The lines to be extracted begin at the line containing "(729, 903) none" and end at the last line of the data below; copy them exactly and leave out the pictures.

[Extracted records]
--- START ---

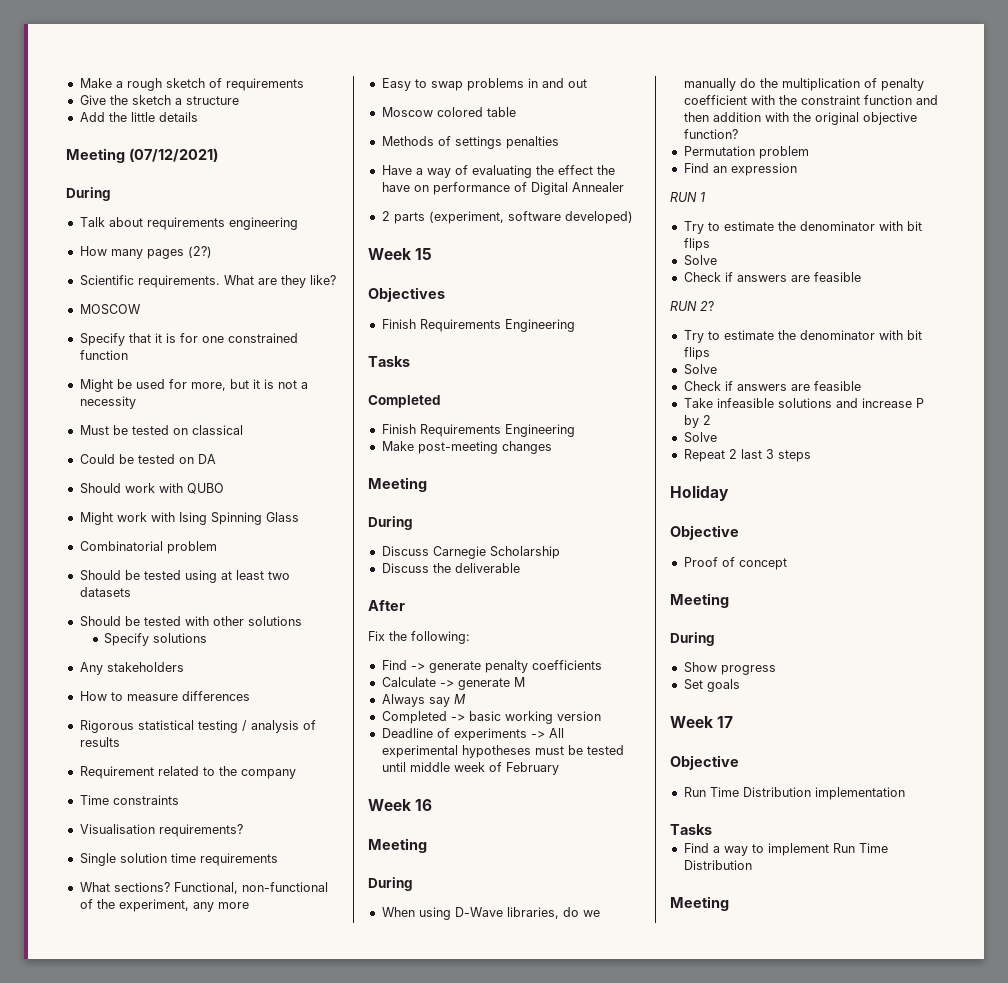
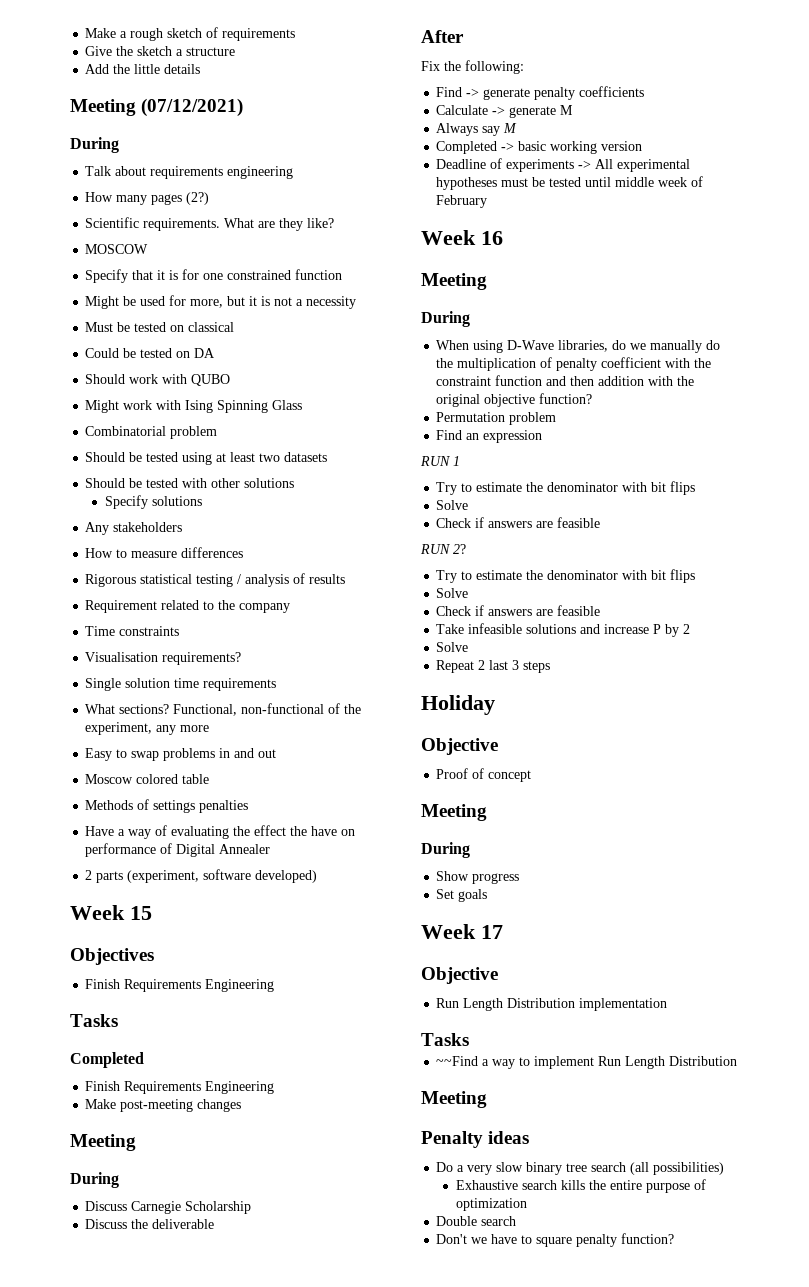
[709,787,739,797] Time -> [463,998,504,1011] Length
[683,843,709,853] Find -> [436,1056,479,1066] ~~Find
[858,843,888,853] Time -> [625,1056,666,1069] Length
(729, 903) none -> [421,1131,530,1148] [436,1162,725,1175] [455,1179,706,1193] [455,1198,527,1211] [436,1216,517,1226] [436,1233,675,1247] // Penalty ideas // Do a very slow binary tree search (all possibilities) // Exhaustive search kills the entire purpose of optimization // Double search // Don't we have to square penalty function?

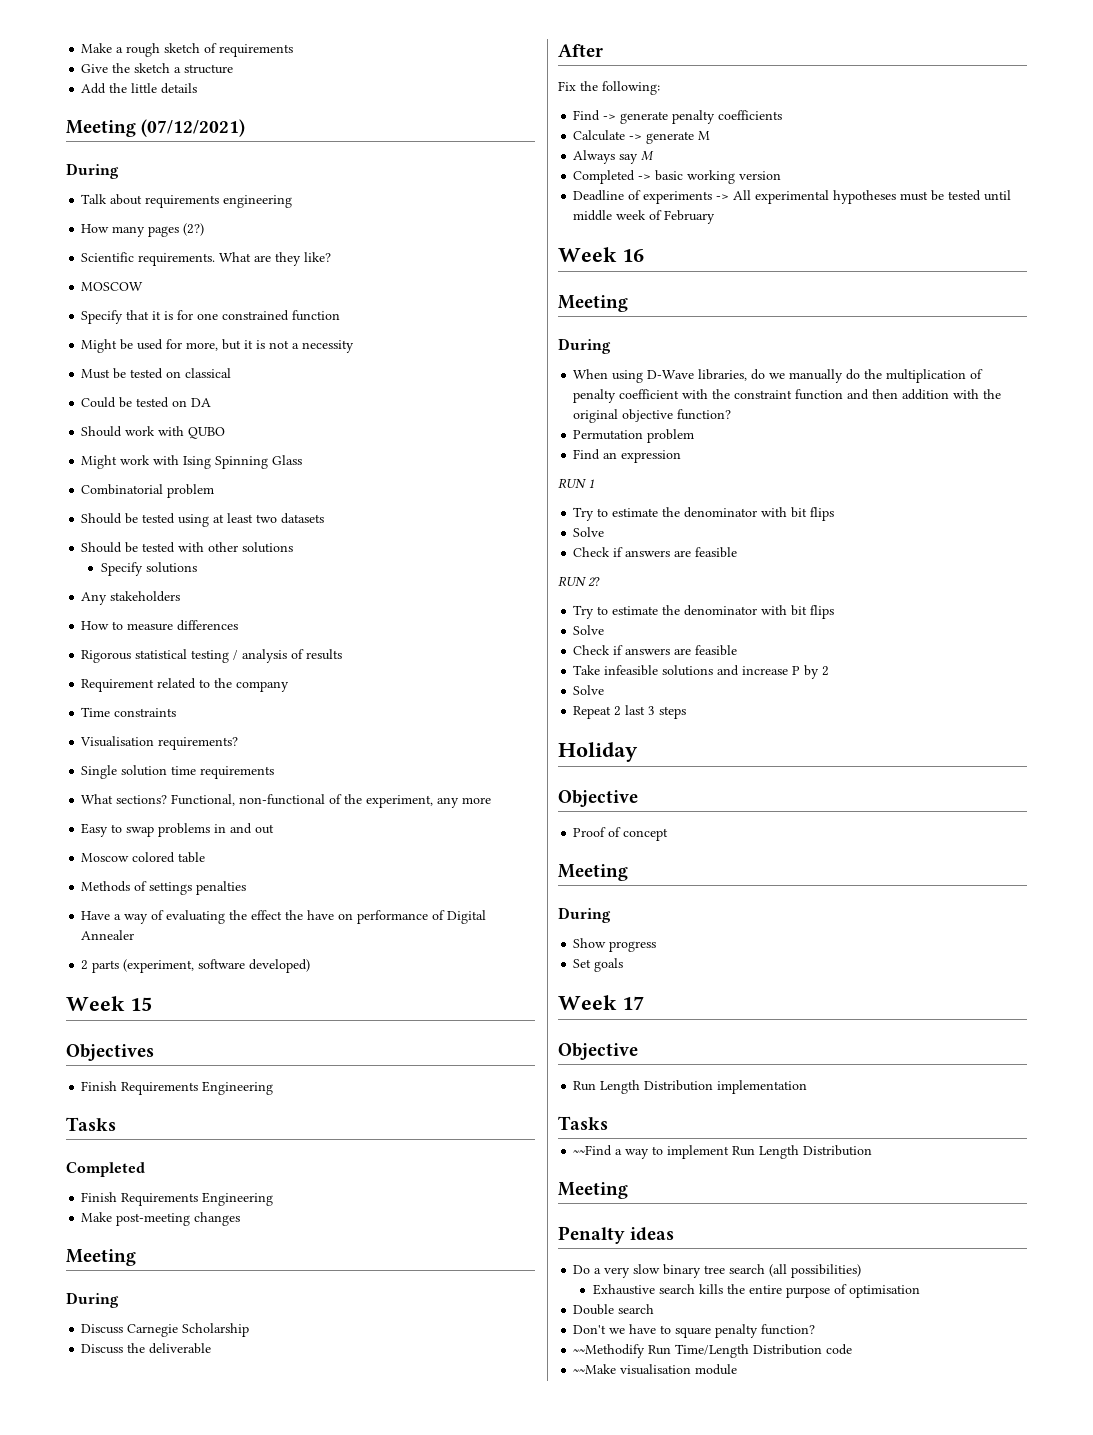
[455,1198,527,1211] optimization -> [848,1285,920,1298] optimisation
(675, 1238) none -> [573,1344,853,1358] [573,1364,738,1375] // ~~Methodify Run Time/Length Distribution code // ~~Make visualisation module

--- END ---

_Solution to this problem_
(729, 903) none -> [421,1131,530,1148] [436,1162,725,1175] [455,1179,706,1193] [455,1198,527,1211] [436,1216,517,1226] [436,1233,675,1247] // Penalty ideas // Do a very slow binary tree search (all possibilities) // Exhaustive search kills the entire purpose of optimization // Double search // Don't we have to square penalty function?

[455,1198,527,1211] optimization -> [848,1285,920,1298] optimisation
(675, 1238) none -> [573,1344,853,1358] [573,1364,738,1375] // ~~Methodify Run Time/Length Distribution code // ~~Make visualisation module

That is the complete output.